Is allocation inevitable when generating random numbers from a categorical distribution?

Hi,

I am trying to do in-place random number generation using Distributions.jl. However, for some reason, only the random number generation from the Categorical distribution takes extra computation time due to the extra allocations.

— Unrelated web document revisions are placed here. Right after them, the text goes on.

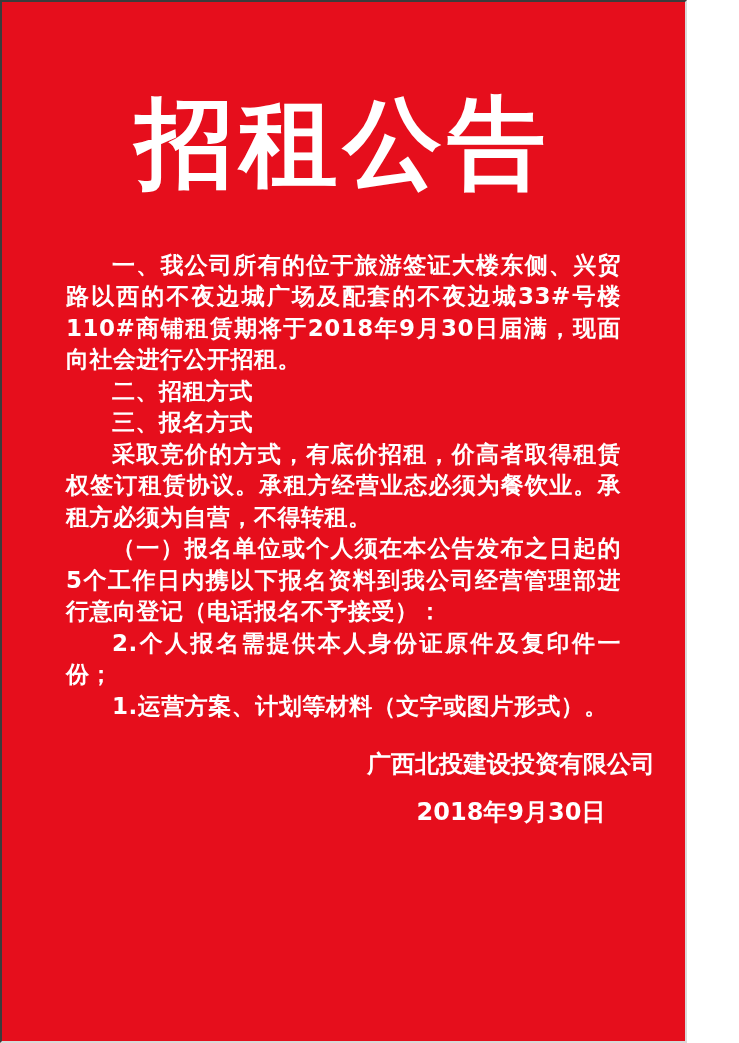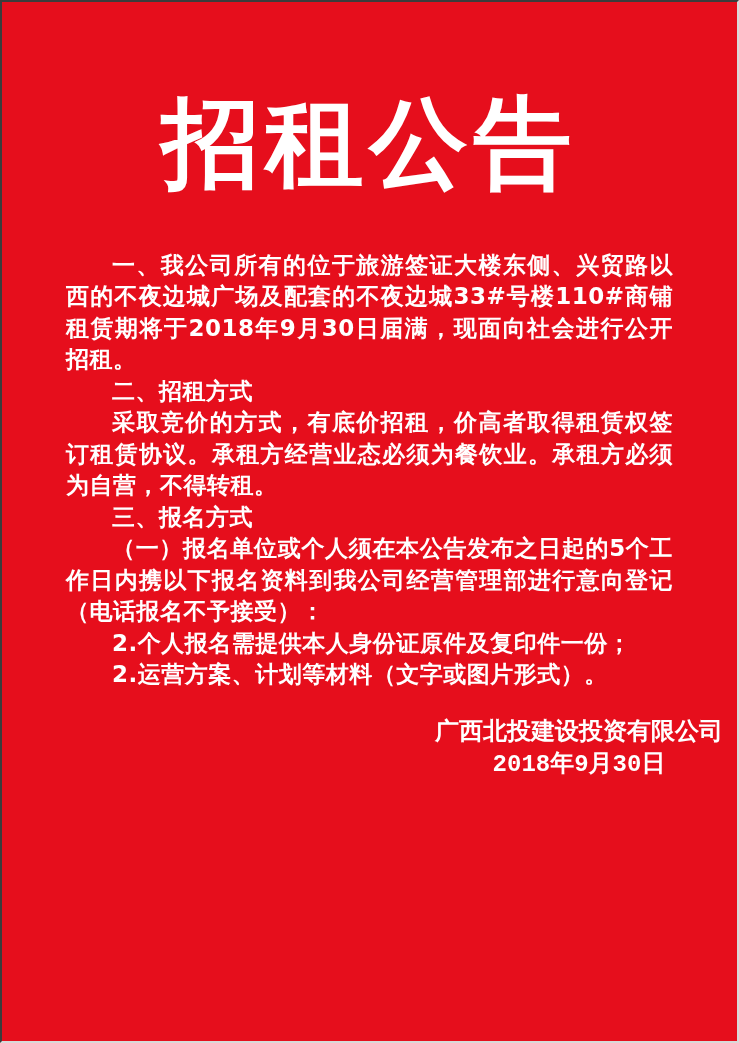"招租公告" .poster { width: 739px -> 687px }
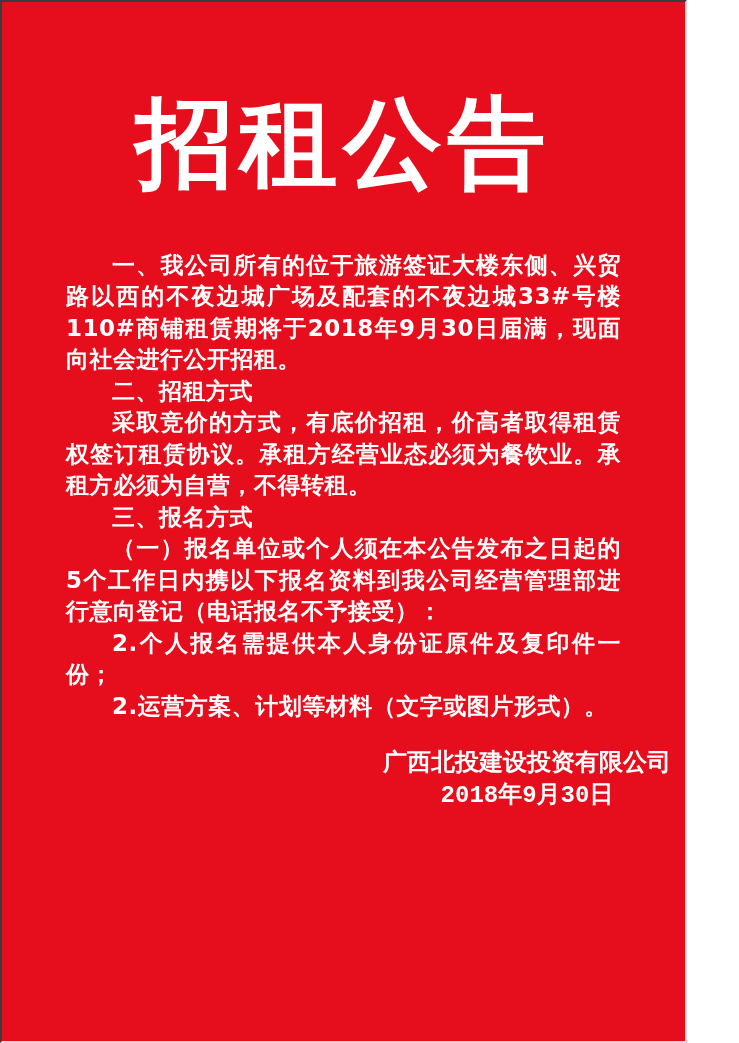"采取竞价的方式，有底价招租，价高者取得租赁权签订租赁协议。承租方经营业态必须为餐" p.para { order: before "三、报名方式" -> after "三、报名方式" }
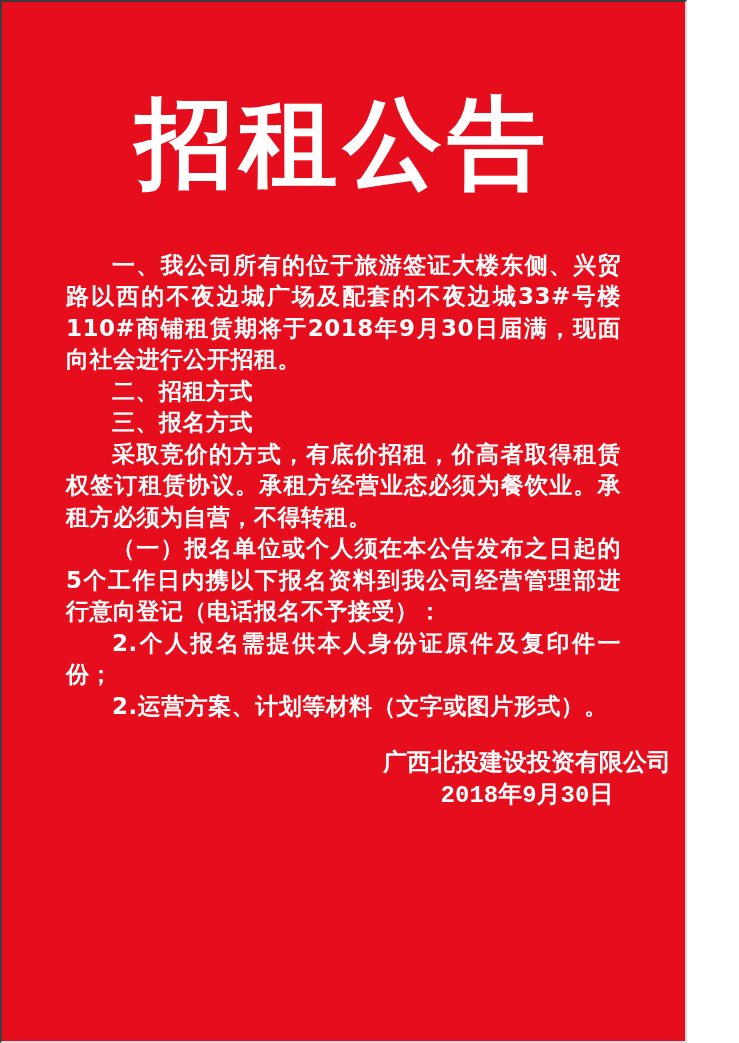"2.运营方案、计划等材料（文字或图片形式）。" p.para { text: 2 -> 1 }
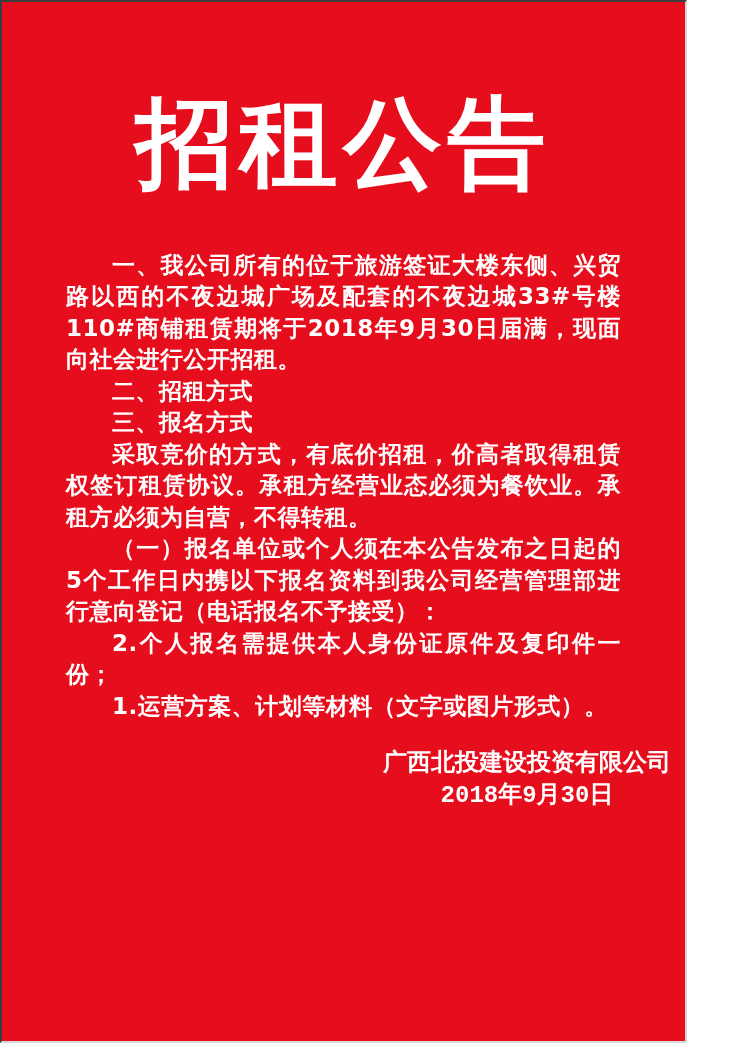"广西北投建设投资有限公司" .signature p { font-family: Liberation Mono, monospace -> none; margin: 0 -> 16px }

Here is the code.

function loop()
    w = rand(10^5)
    normalize!(w,1)
    tmpI = zeros(Int,10^5)
    tmpF = zeros(Float64,10^5)

    @time for i in 1:10^3
        rand!(Categorical(w), tmpI)
    end

    @time for i in 1:10^3
        rand!(Normal(0,1), tmpF)
    end

    @time for i in 1:10^3
        rand!(Gamma(1,1), tmpF)
    end

    @time for i in 1:10^3
        rand!(InverseGamma(1,1), tmpF)
    end

    @time for i in 1:10^3
        rand!(Uniform(0,1), tmpF)
    end
end

loop()

And here is the result.

  4.153208 seconds (10.00 k allocations: 3.726 GiB, 1.42% gc time)
  0.269260 seconds
  0.444689 seconds
  0.883855 seconds
  0.063641 seconds

Is this inevitable?

Looks like it, although I can save 20% allocations and 10% timing on my machine by pulling out the creation of the distribution object:

julia> catdist = Categorical(w);

julia> @btime rand!(Categorical($w), $tmpI);
  3.279 ms (10 allocations: 3.81 MiB)

julia> @btime rand!($catdist, $tmpI);
  2.936 ms (8 allocations: 3.05 MiB)
1 Like

Try using the constructor without argument checks:

julia> catdist = Categorical(w; check_args=false)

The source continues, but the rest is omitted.